Input data |
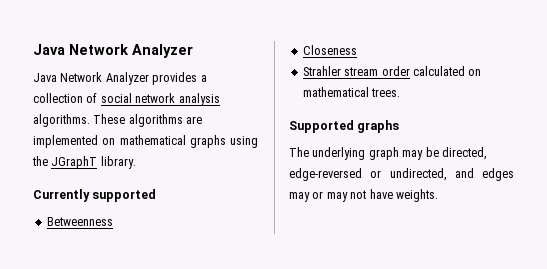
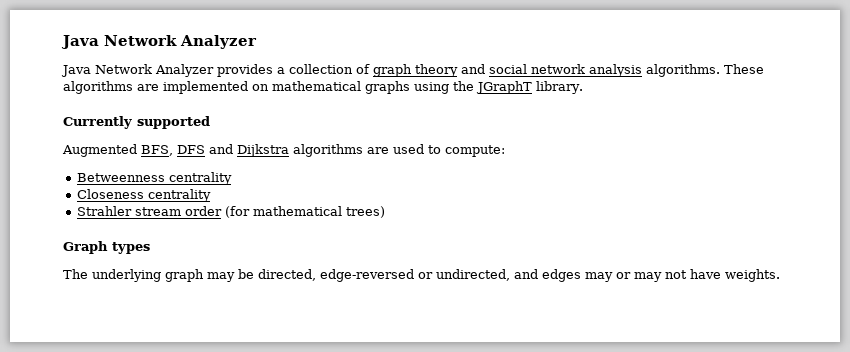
(98, 98) none -> [373,64,485,77] graph theory and
(157, 195) none -> [62,144,505,157] // Augmented BFS, DFS and Dijkstra algorithms are used to compute:
(113, 221) none -> [168,172,232,185] centrality
(357, 50) none -> [147,189,211,202] centrality
[412,66,482,76] [302,87,401,97] [289,120,400,133] calculated on mathematical trees. // Supported graphs -> [224,206,385,218] [63,241,150,254] (for mathematical trees) // Graph types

Work to be completed | Within the listing, how many lines include the string "centrality"? Supply the number and no further words.

Solution to this task | 2